┏━━

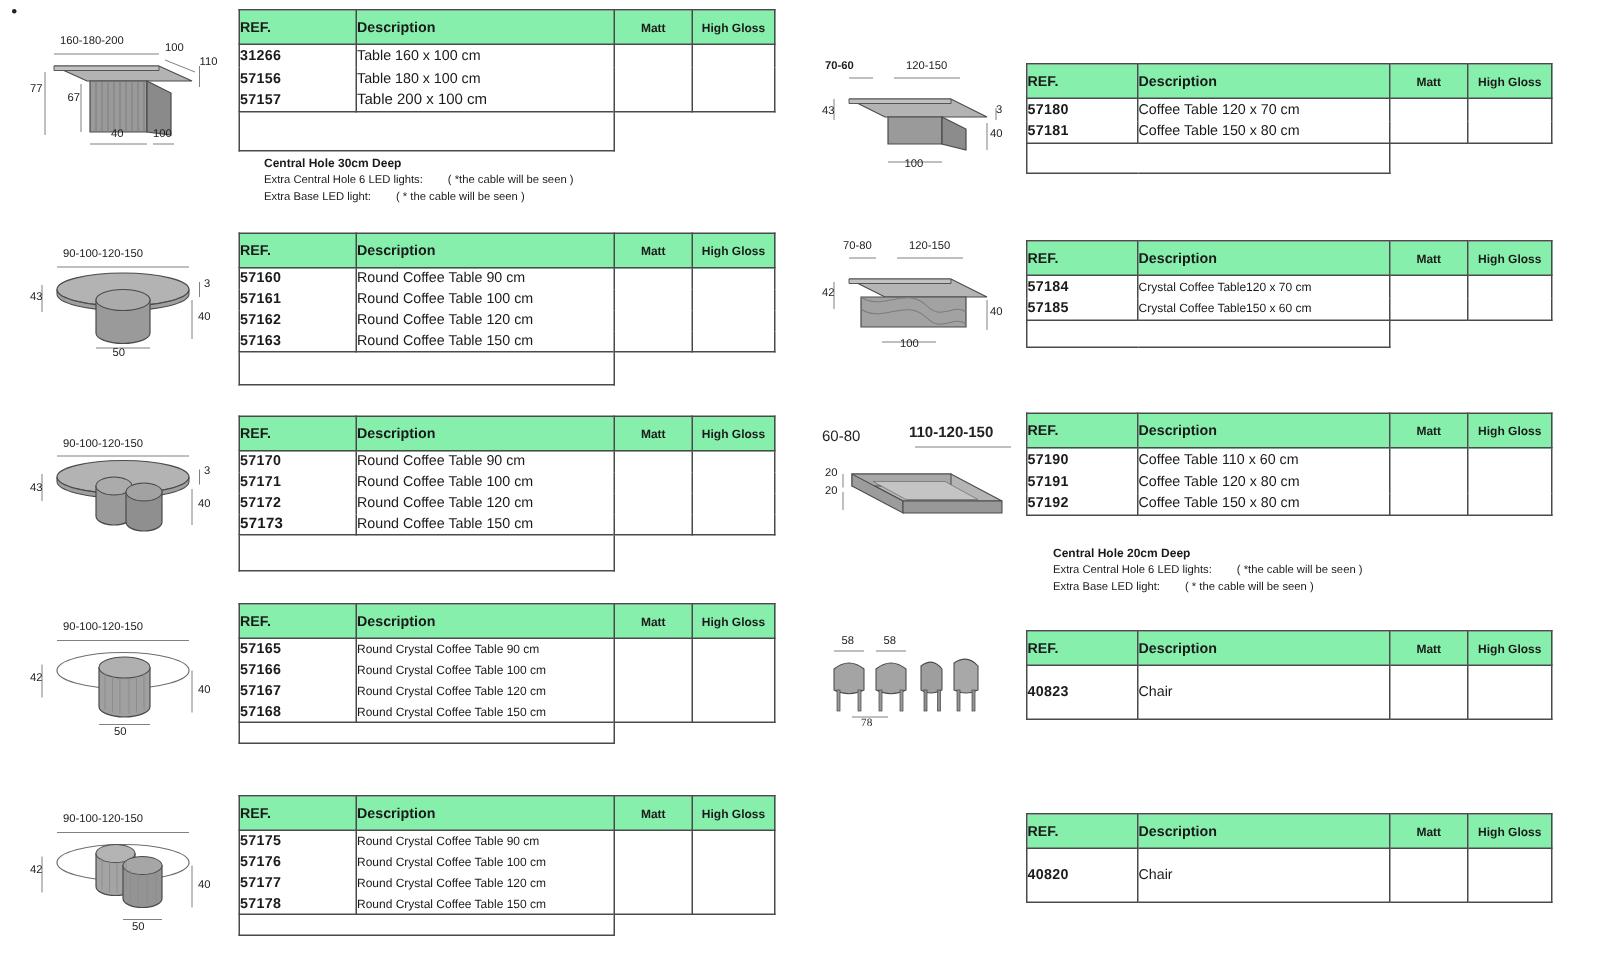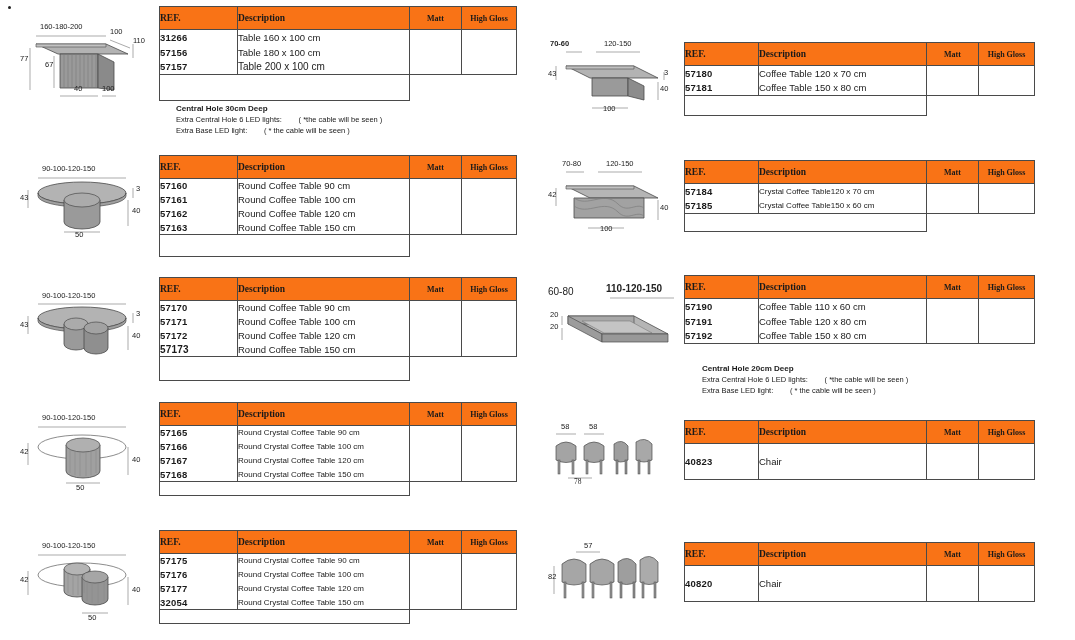--- a/index.html
+++ b/index.html
@@ -38,10 +38,9 @@
     vertical-align: middle;
   }
   table.spec th {
-    background: #f97316;
+    background: #86efac;
     font-weight: bold;
     text-align: left;
-    font-family: Liberation Serif, serif;
   }
   .th-ref   { padding-left: 8px; }
   .th-desc  { padding-left: 8px; }

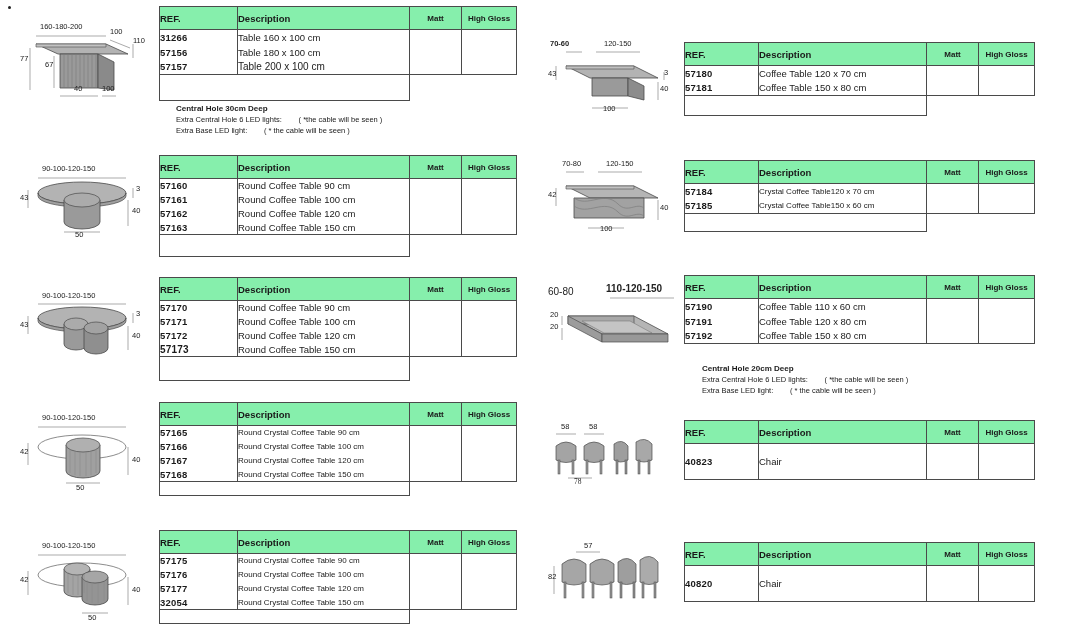--- a/index.html
+++ b/index.html
@@ -642,28 +642,6 @@
     </tbody>
   </table>
 
-  <div class="block" style="left:548px; top:540px; width:130px; height:80px;">
-    <svg width="130" height="80" viewBox="0 0 130 80">
-      <path d="M14,24 q12,-10 24,0 l0,18 q-12,6 -24,0 z" fill="#a6a6a6" stroke="#4a4a4a" stroke-width="0.7"></path>
-      <rect x="16" y="42" width="2" height="16" fill="#989898" stroke="#4a4a4a" stroke-width="0.5"></rect>
-      <rect x="34" y="42" width="2" height="16" fill="#989898" stroke="#4a4a4a" stroke-width="0.5"></rect>
-      <path d="M42,24 q12,-10 24,0 l0,18 q-12,6 -24,0 z" fill="#a6a6a6" stroke="#4a4a4a" stroke-width="0.7"></path>
-      <rect x="44" y="42" width="2" height="16" fill="#989898" stroke="#4a4a4a" stroke-width="0.5"></rect>
-      <rect x="62" y="42" width="2" height="16" fill="#989898" stroke="#4a4a4a" stroke-width="0.5"></rect>
-      <path d="M70,22 q10,-8 18,2 l0,18 q-10,5 -18,0 z" fill="#9e9e9e" stroke="#4a4a4a" stroke-width="0.7"></path>
-      <rect x="72" y="42" width="2" height="16" fill="#909090" stroke="#4a4a4a" stroke-width="0.5"></rect>
-      <rect x="85" y="42" width="2" height="16" fill="#909090" stroke="#4a4a4a" stroke-width="0.5"></rect>
-      <path d="M92,20 q10,-8 18,2 l0,20 q-9,5 -18,0 z" fill="#ababab" stroke="#4a4a4a" stroke-width="0.7"></path>
-      <rect x="94" y="42" width="2" height="16" fill="#949494" stroke="#4a4a4a" stroke-width="0.5"></rect>
-      <rect x="106" y="42" width="2" height="16" fill="#949494" stroke="#4a4a4a" stroke-width="0.5"></rect>
-      <g stroke="#555" stroke-width="0.5" fill="none">
-        <line x1="28" y1="12" x2="52" y2="12"></line>
-        <line x1="6" y1="26" x2="6" y2="54"></line>
-      </g>
-    </svg>
-    <div class="dim" style="left:36px; top:1px;">57</div>
-    <div class="dim" style="left:0px; top:32px;">82</div>
-  </div>
 
   <table class="spec" style="position:absolute; left:684px; top:542px; width:350px;">
     <colgroup>

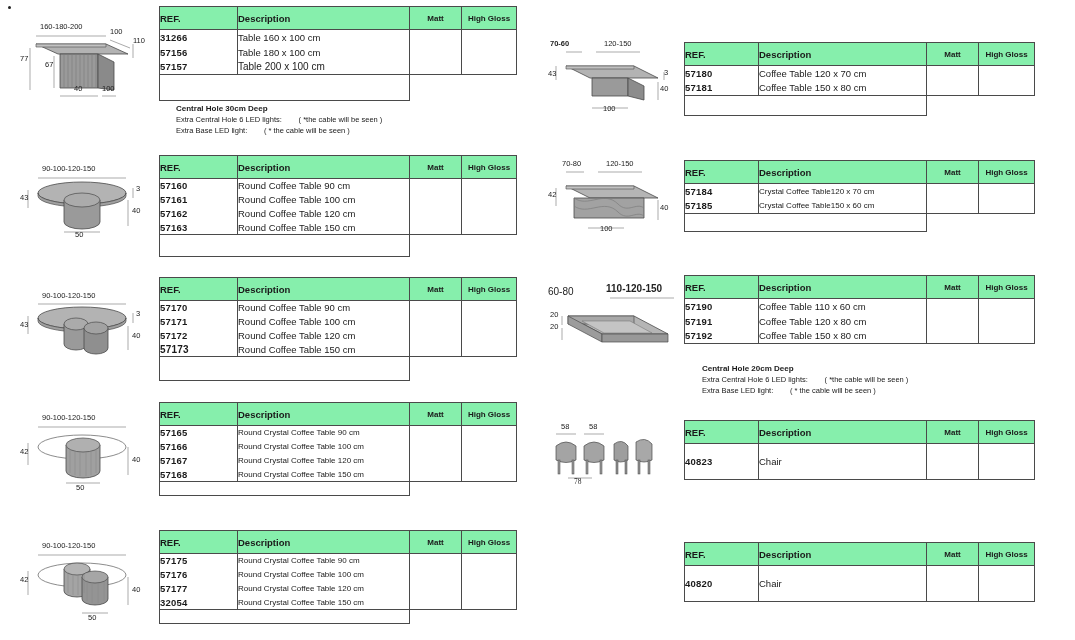--- a/index.html
+++ b/index.html
@@ -409,7 +409,7 @@
         <td class="desc-cell inner-none" style="font-size:8px;">Round Crystal Coffee Table 120 cm</td>
       </tr>
       <tr>
-        <td class="ref-cell nobord-top" style="height:14px; font-size:9.5px;">32054</td>
+        <td class="ref-cell nobord-top" style="height:14px; font-size:9.5px;">57178</td>
         <td class="desc-cell nobord-top" style="font-size:8px;">Round Crystal Coffee Table 150 cm</td>
       </tr>
       <tr>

┗━━

▶ _TASK BRIEF_
Transcribe the listing exactly; omit all images.

▶ _WORKED SOLUTION_
--- a/index.html
+++ b/index.html
@@ -38,10 +38,9 @@
     vertical-align: middle;
   }
   table.spec th {
-    background: #f97316;
+    background: #86efac;
     font-weight: bold;
     text-align: left;
-    font-family: Liberation Serif, serif;
   }
   .th-ref   { padding-left: 8px; }
   .th-desc  { padding-left: 8px; }

--- a/index.html
+++ b/index.html
@@ -642,28 +642,6 @@
     </tbody>
   </table>
 
-  <div class="block" style="left:548px; top:540px; width:130px; height:80px;">
-    <svg width="130" height="80" viewBox="0 0 130 80">
-      <path d="M14,24 q12,-10 24,0 l0,18 q-12,6 -24,0 z" fill="#a6a6a6" stroke="#4a4a4a" stroke-width="0.7"></path>
-      <rect x="16" y="42" width="2" height="16" fill="#989898" stroke="#4a4a4a" stroke-width="0.5"></rect>
-      <rect x="34" y="42" width="2" height="16" fill="#989898" stroke="#4a4a4a" stroke-width="0.5"></rect>
-      <path d="M42,24 q12,-10 24,0 l0,18 q-12,6 -24,0 z" fill="#a6a6a6" stroke="#4a4a4a" stroke-width="0.7"></path>
-      <rect x="44" y="42" width="2" height="16" fill="#989898" stroke="#4a4a4a" stroke-width="0.5"></rect>
-      <rect x="62" y="42" width="2" height="16" fill="#989898" stroke="#4a4a4a" stroke-width="0.5"></rect>
-      <path d="M70,22 q10,-8 18,2 l0,18 q-10,5 -18,0 z" fill="#9e9e9e" stroke="#4a4a4a" stroke-width="0.7"></path>
-      <rect x="72" y="42" width="2" height="16" fill="#909090" stroke="#4a4a4a" stroke-width="0.5"></rect>
-      <rect x="85" y="42" width="2" height="16" fill="#909090" stroke="#4a4a4a" stroke-width="0.5"></rect>
-      <path d="M92,20 q10,-8 18,2 l0,20 q-9,5 -18,0 z" fill="#ababab" stroke="#4a4a4a" stroke-width="0.7"></path>
-      <rect x="94" y="42" width="2" height="16" fill="#949494" stroke="#4a4a4a" stroke-width="0.5"></rect>
-      <rect x="106" y="42" width="2" height="16" fill="#949494" stroke="#4a4a4a" stroke-width="0.5"></rect>
-      <g stroke="#555" stroke-width="0.5" fill="none">
-        <line x1="28" y1="12" x2="52" y2="12"></line>
-        <line x1="6" y1="26" x2="6" y2="54"></line>
-      </g>
-    </svg>
-    <div class="dim" style="left:36px; top:1px;">57</div>
-    <div class="dim" style="left:0px; top:32px;">82</div>
-  </div>
 
   <table class="spec" style="position:absolute; left:684px; top:542px; width:350px;">
     <colgroup>

--- a/index.html
+++ b/index.html
@@ -409,7 +409,7 @@
         <td class="desc-cell inner-none" style="font-size:8px;">Round Crystal Coffee Table 120 cm</td>
       </tr>
       <tr>
-        <td class="ref-cell nobord-top" style="height:14px; font-size:9.5px;">32054</td>
+        <td class="ref-cell nobord-top" style="height:14px; font-size:9.5px;">57178</td>
         <td class="desc-cell nobord-top" style="font-size:8px;">Round Crystal Coffee Table 150 cm</td>
       </tr>
       <tr>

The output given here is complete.